• TASK PROMPT
Whenever the string "Python" turns up in a line below, that line should be copied.

• THE RECORDS
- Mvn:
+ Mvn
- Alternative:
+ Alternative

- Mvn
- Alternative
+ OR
--
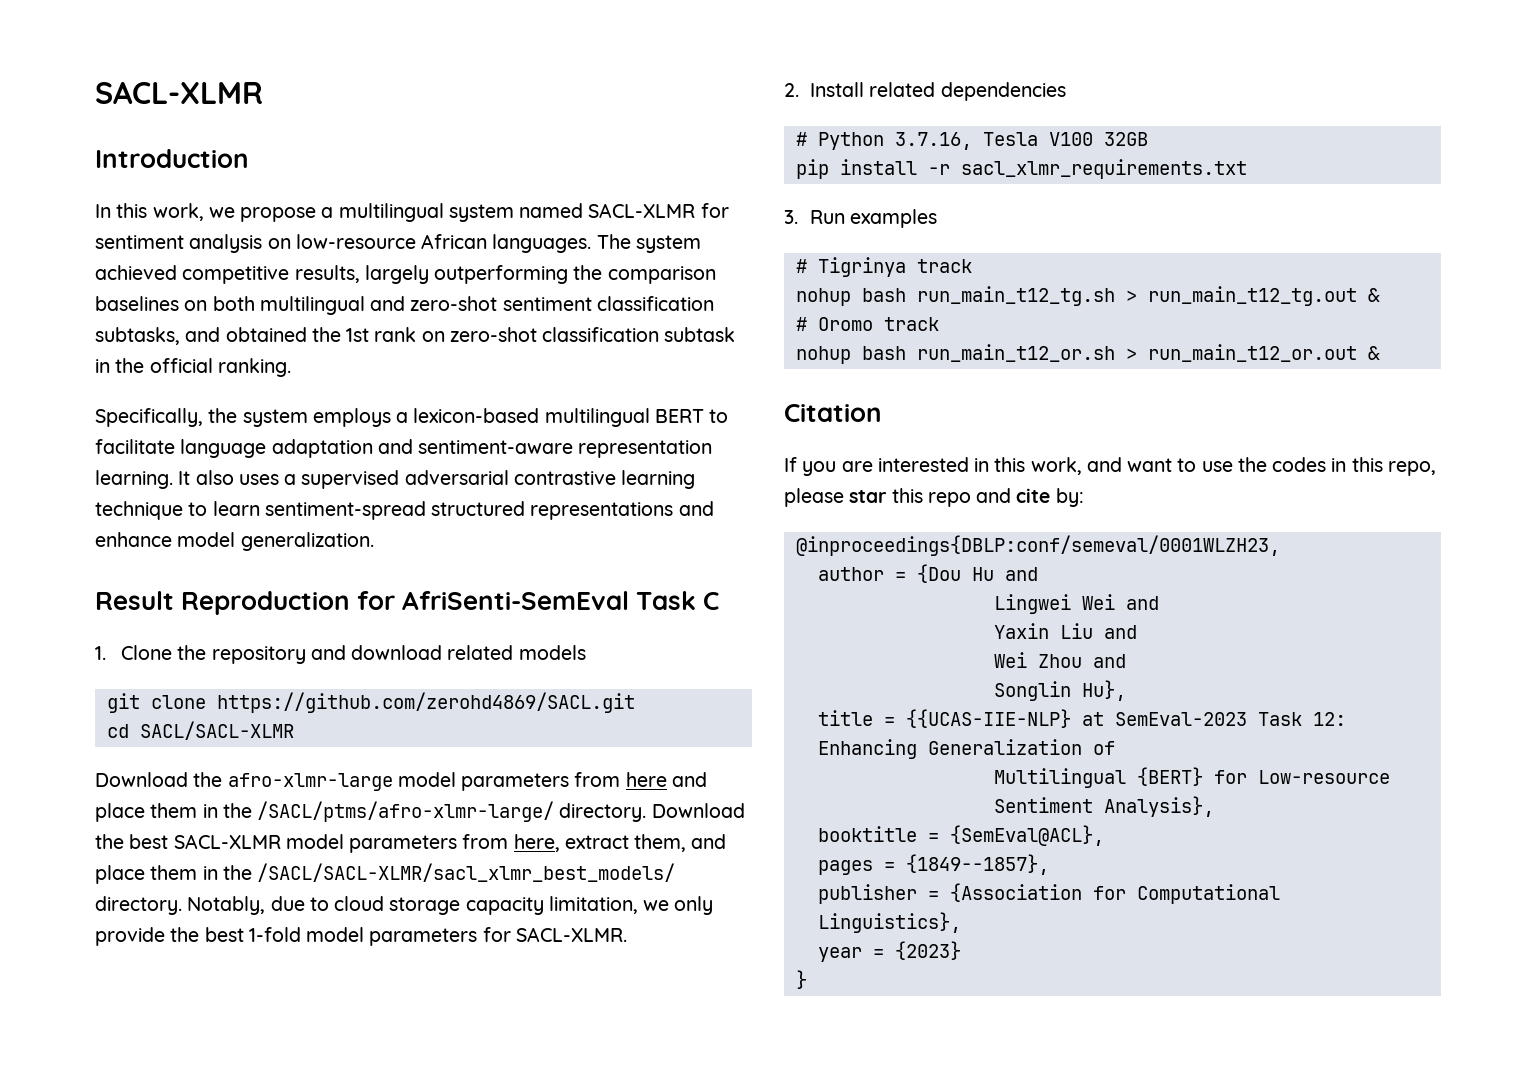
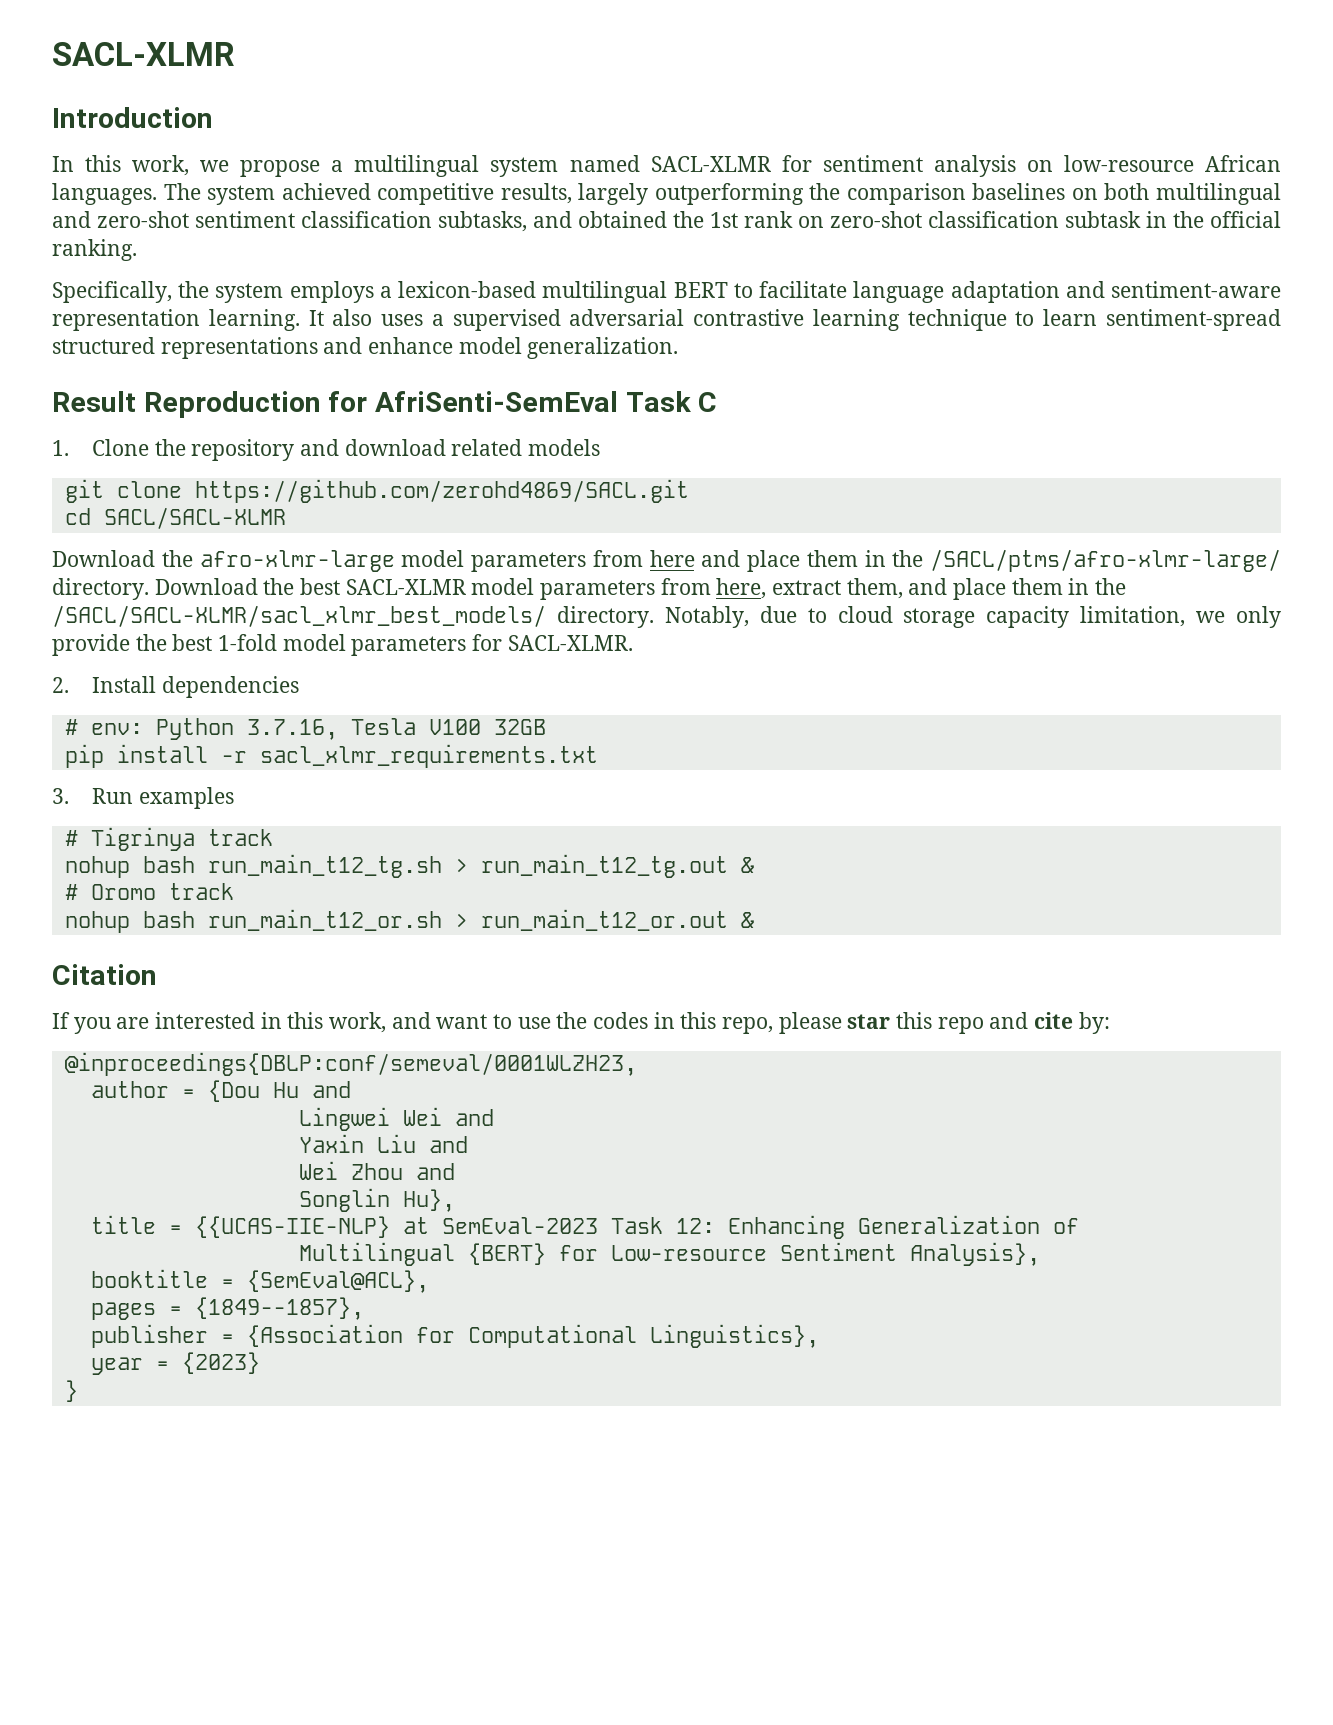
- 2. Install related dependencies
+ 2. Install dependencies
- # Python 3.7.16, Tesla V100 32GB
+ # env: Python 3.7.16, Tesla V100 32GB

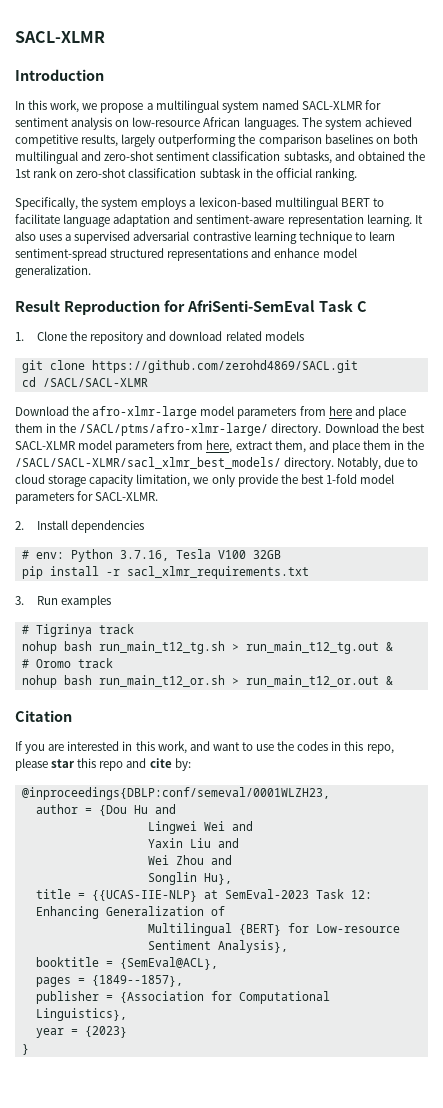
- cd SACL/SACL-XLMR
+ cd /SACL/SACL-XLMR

• ANSWER
- # Python 3.7.16, Tesla V100 32GB
+ # env: Python 3.7.16, Tesla V100 32GB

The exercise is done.